=== THE PROBLEM ===
The answer must be an exact copy of the lines from the top of the listing below through the line with "the server. By", with no pictures.

=== DATASET ENTRIES ===
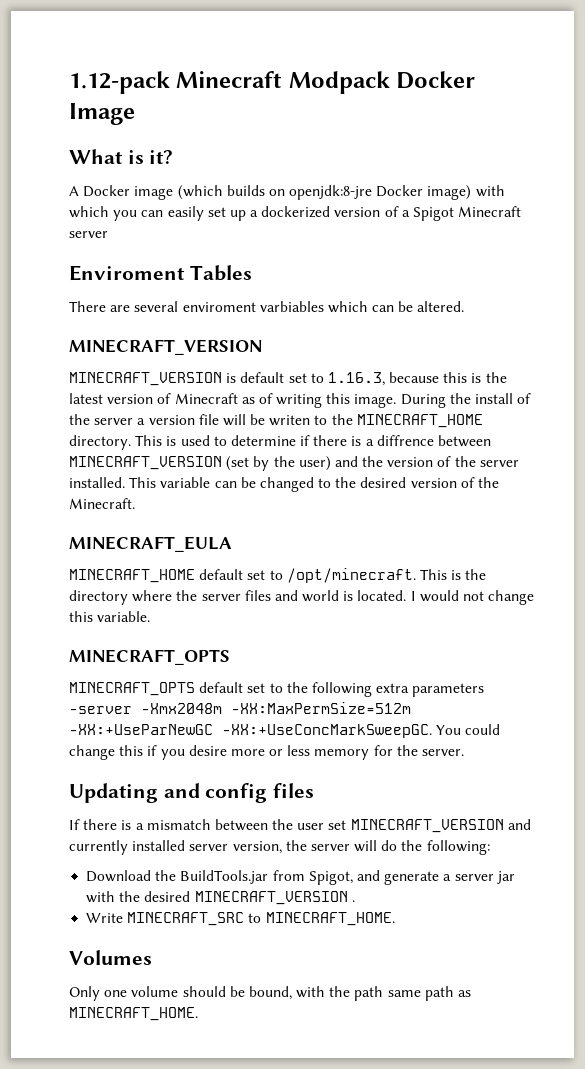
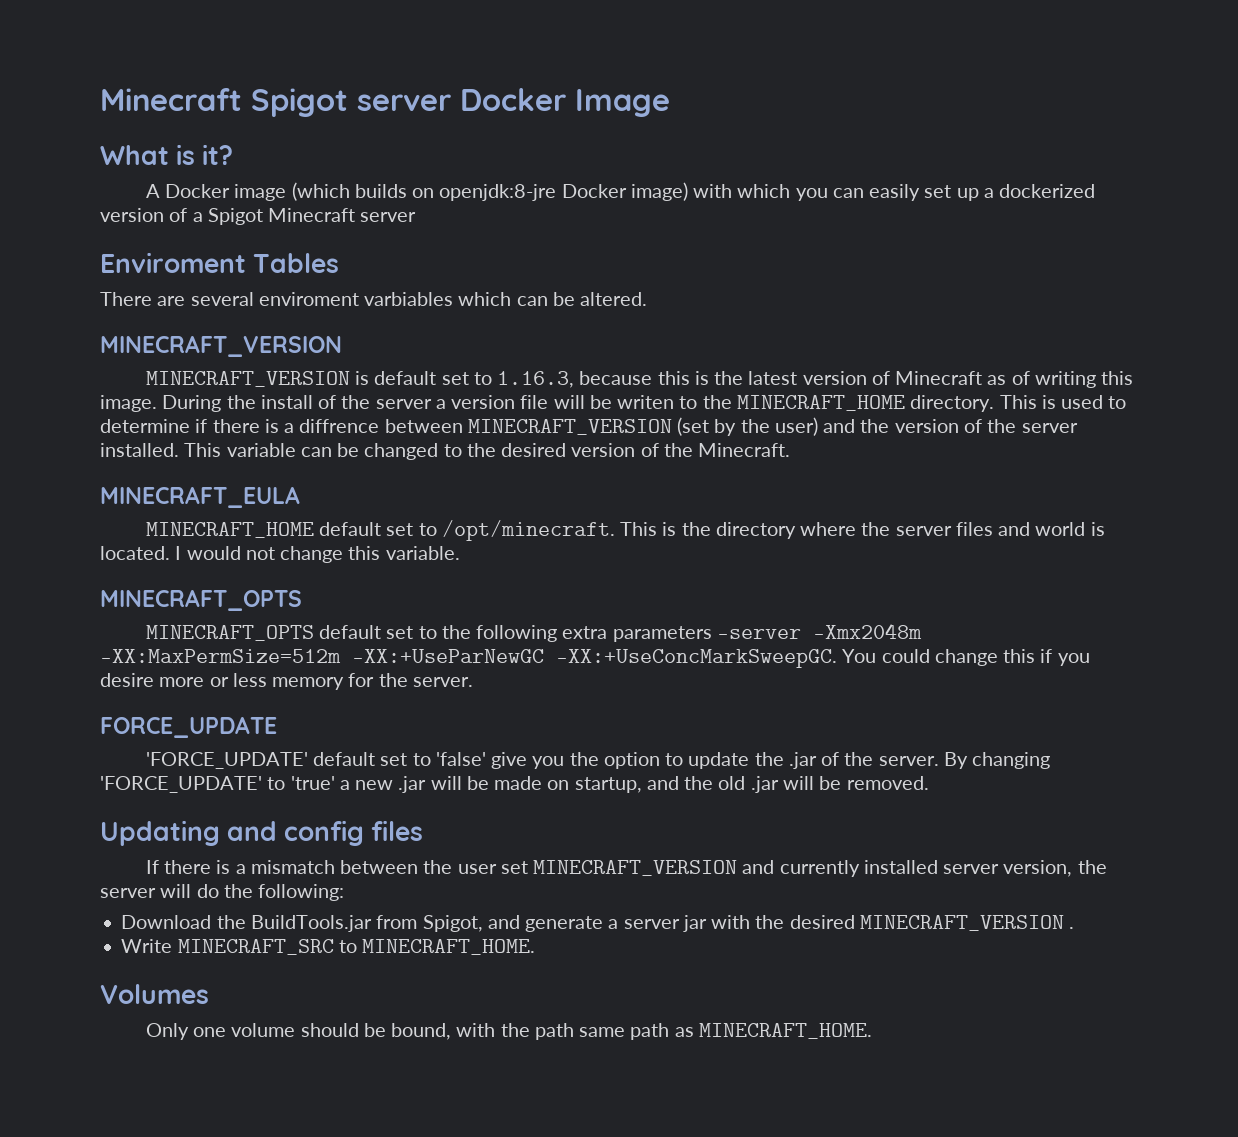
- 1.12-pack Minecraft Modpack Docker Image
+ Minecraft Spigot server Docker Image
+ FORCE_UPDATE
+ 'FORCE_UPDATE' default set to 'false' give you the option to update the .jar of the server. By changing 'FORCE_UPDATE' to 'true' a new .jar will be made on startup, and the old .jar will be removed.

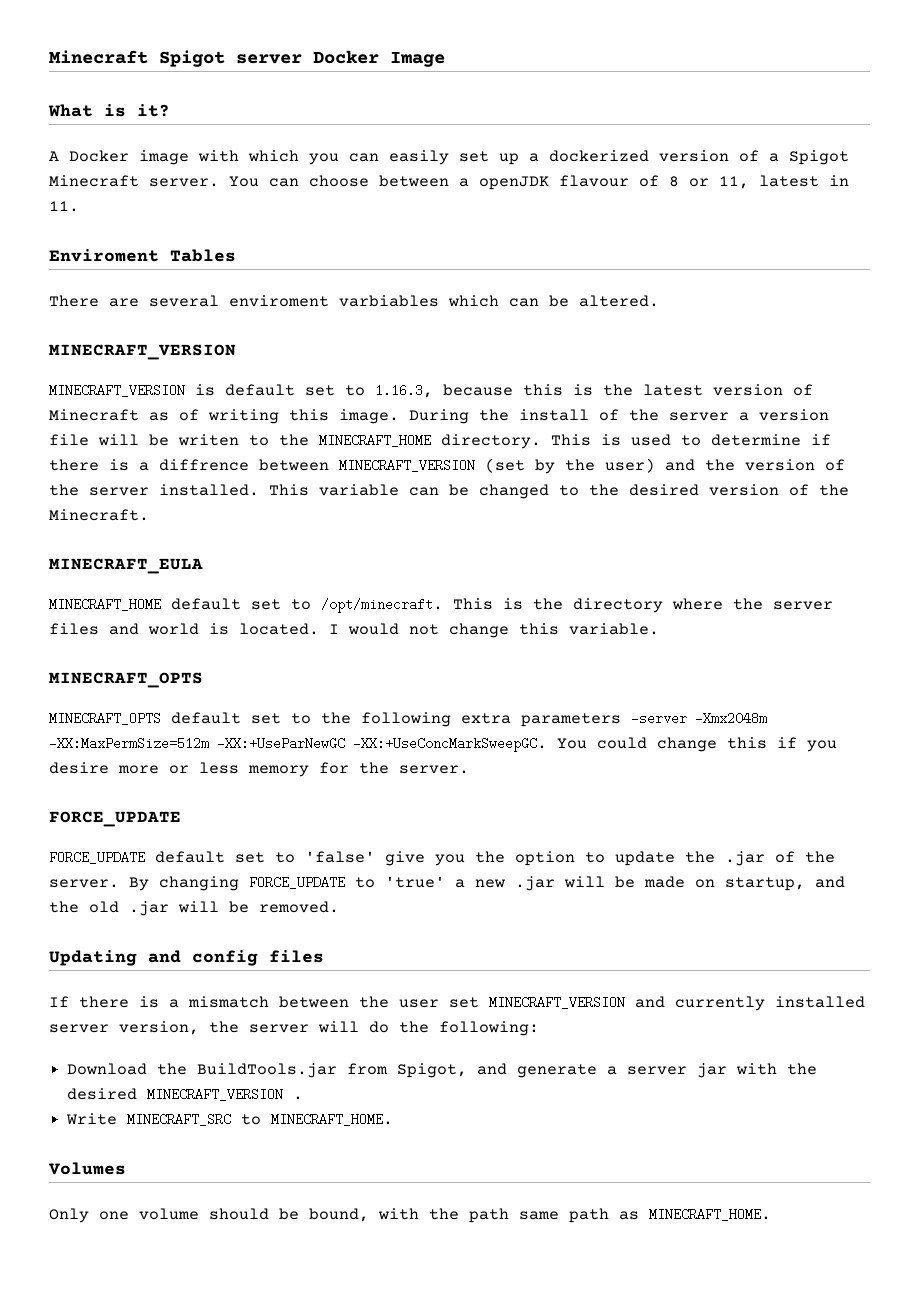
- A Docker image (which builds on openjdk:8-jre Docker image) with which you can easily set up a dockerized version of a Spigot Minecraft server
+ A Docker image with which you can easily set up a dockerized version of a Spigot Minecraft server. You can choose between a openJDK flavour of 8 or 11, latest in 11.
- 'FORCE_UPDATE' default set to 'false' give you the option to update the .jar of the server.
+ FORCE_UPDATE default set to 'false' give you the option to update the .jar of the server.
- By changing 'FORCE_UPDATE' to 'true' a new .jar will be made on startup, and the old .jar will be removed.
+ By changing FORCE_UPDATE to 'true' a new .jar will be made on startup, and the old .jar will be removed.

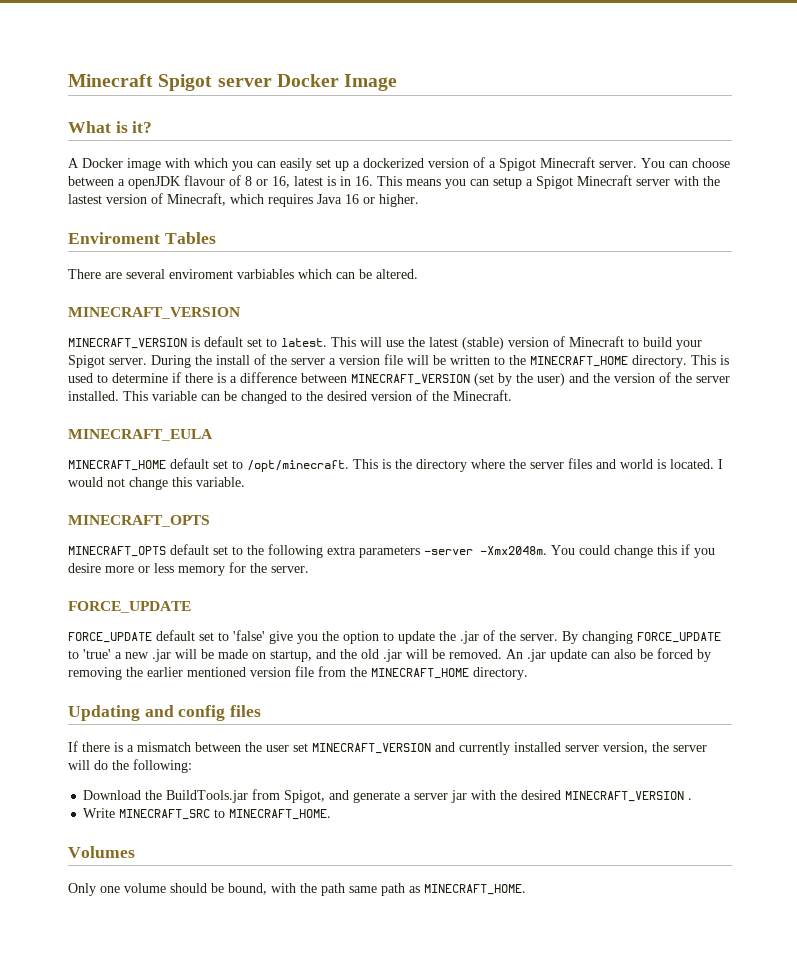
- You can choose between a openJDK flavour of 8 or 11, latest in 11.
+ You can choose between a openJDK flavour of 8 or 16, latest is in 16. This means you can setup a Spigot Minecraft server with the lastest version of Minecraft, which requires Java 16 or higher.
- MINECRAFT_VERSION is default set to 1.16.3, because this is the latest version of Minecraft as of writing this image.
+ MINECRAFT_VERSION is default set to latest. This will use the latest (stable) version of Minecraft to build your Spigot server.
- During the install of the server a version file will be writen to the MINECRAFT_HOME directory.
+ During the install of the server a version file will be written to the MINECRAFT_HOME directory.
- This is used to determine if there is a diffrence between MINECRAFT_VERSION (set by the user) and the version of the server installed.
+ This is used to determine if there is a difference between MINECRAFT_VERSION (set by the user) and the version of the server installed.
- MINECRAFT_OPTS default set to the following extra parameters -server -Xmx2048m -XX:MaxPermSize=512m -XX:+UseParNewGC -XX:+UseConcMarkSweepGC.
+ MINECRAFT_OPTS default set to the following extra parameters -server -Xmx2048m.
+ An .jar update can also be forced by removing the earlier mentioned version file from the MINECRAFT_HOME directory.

=== RESULT ===
- 1.12-pack Minecraft Modpack Docker Image
+ Minecraft Spigot server Docker Image
+ FORCE_UPDATE
+ 'FORCE_UPDATE' default set to 'false' give you the option to update the .jar of the server. By changing 'FORCE_UPDATE' to 'true' a new .jar will be made on startup, and the old .jar will be removed.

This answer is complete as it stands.